Task requirements: Retype the records below exactly as they appear, but leave out any pictures.

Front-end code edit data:
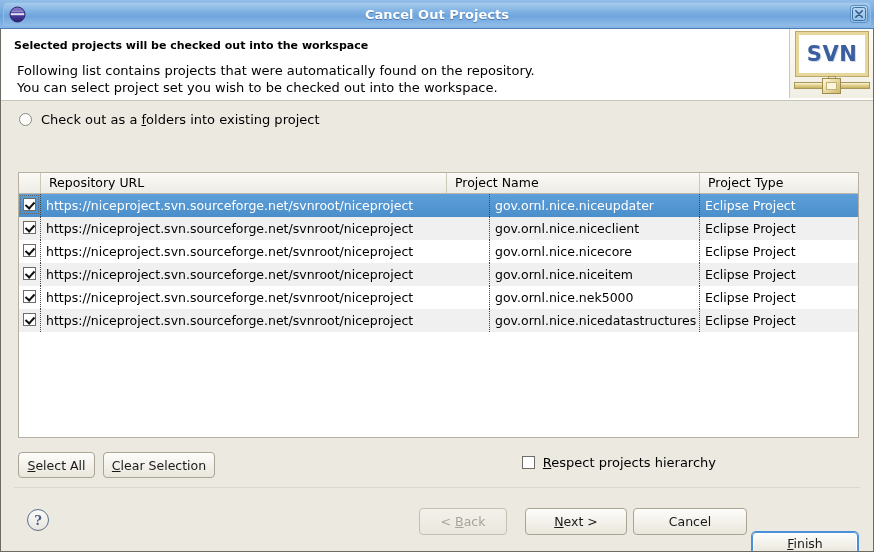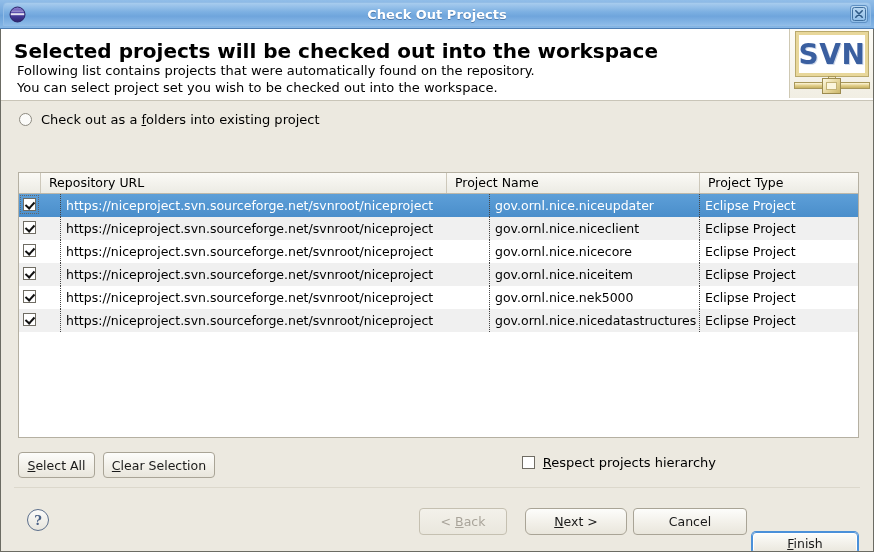"Check Out Projects" div.tb-title { text: Check -> Cancel }
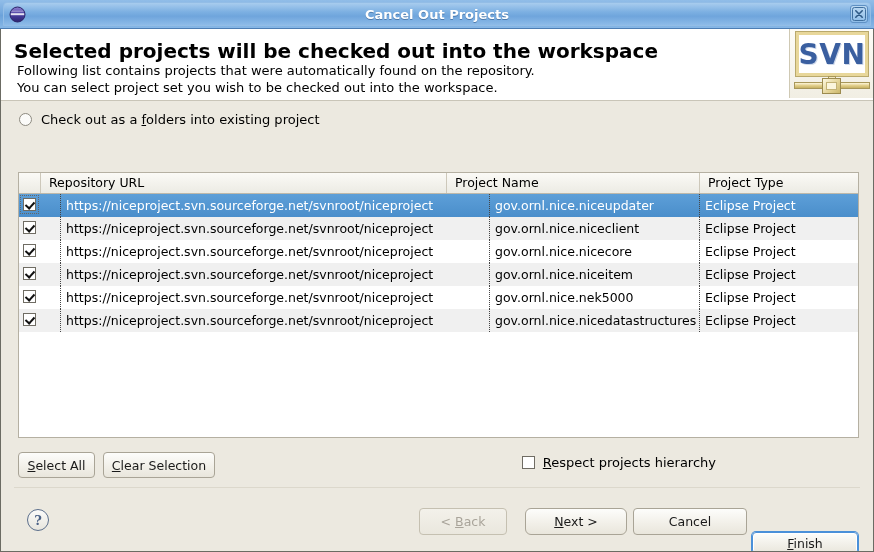"Selected projects will be checked" .hdr-title { font-size: 20px -> 11px }
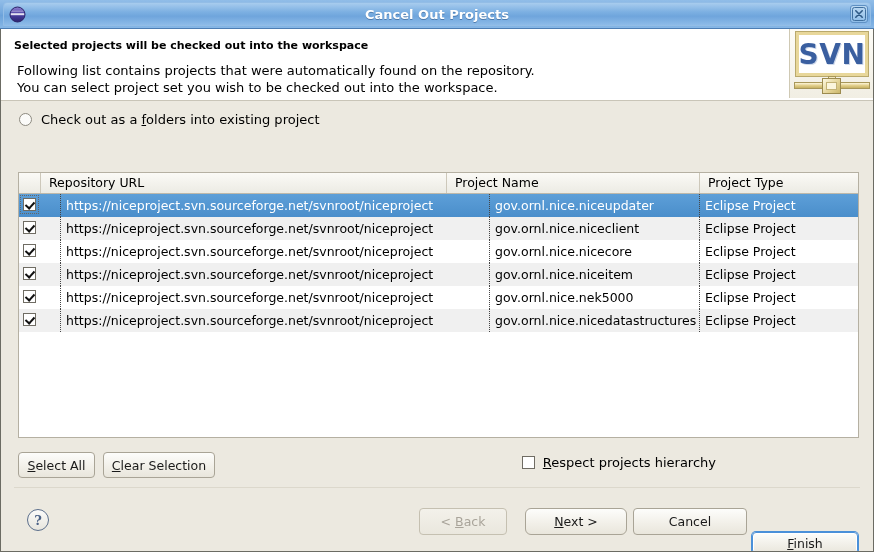"SVN" .svn-text { font-size: 28px -> 21px }
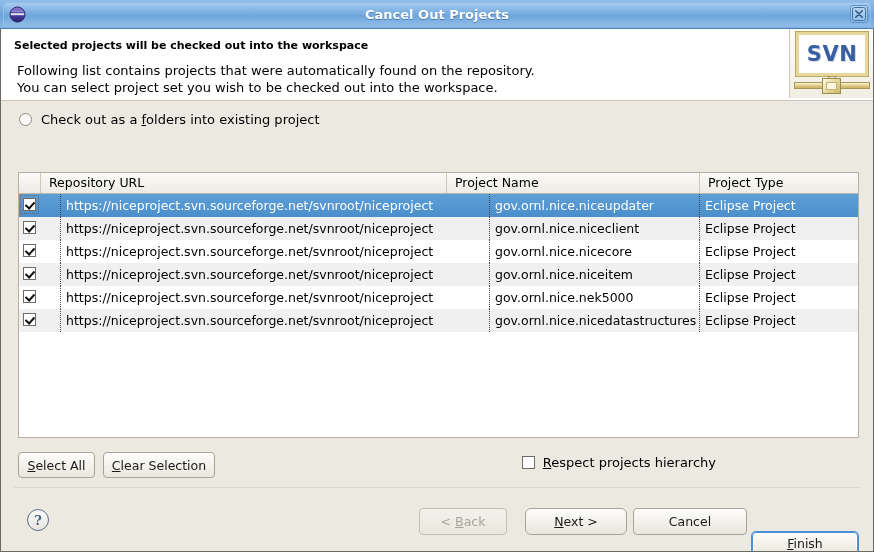"https://niceproject.svn.sourceforge.net/" .cell.c1 { margin-left: 20px -> none }
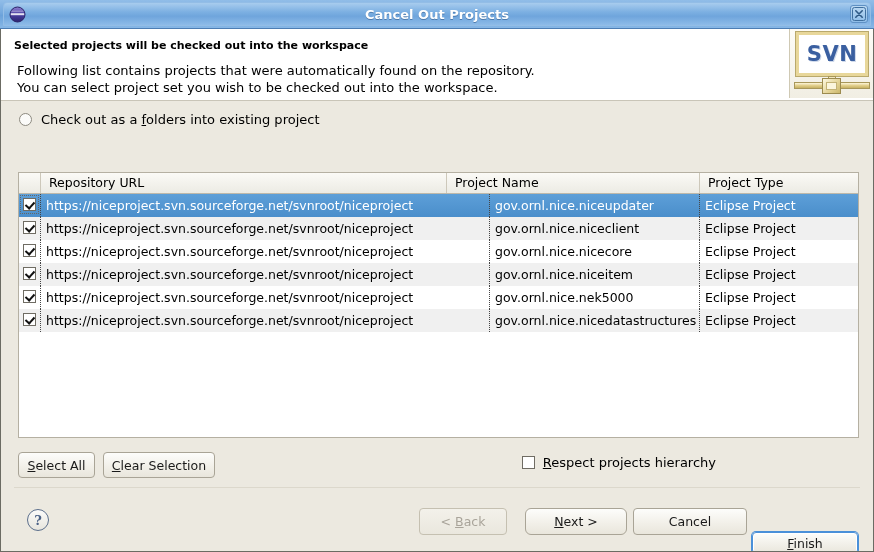"Next >" .btn-next { border-radius: 6px -> none }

Task response:
"Check Out Projects" div.tb-title { text: Check -> Cancel }
"Selected projects will be checked" .hdr-title { font-size: 20px -> 11px }
"SVN" .svn-text { font-size: 28px -> 21px }
"https://niceproject.svn.sourceforge.net/" .cell.c1 { margin-left: 20px -> none }
"Next >" .btn-next { border-radius: 6px -> none }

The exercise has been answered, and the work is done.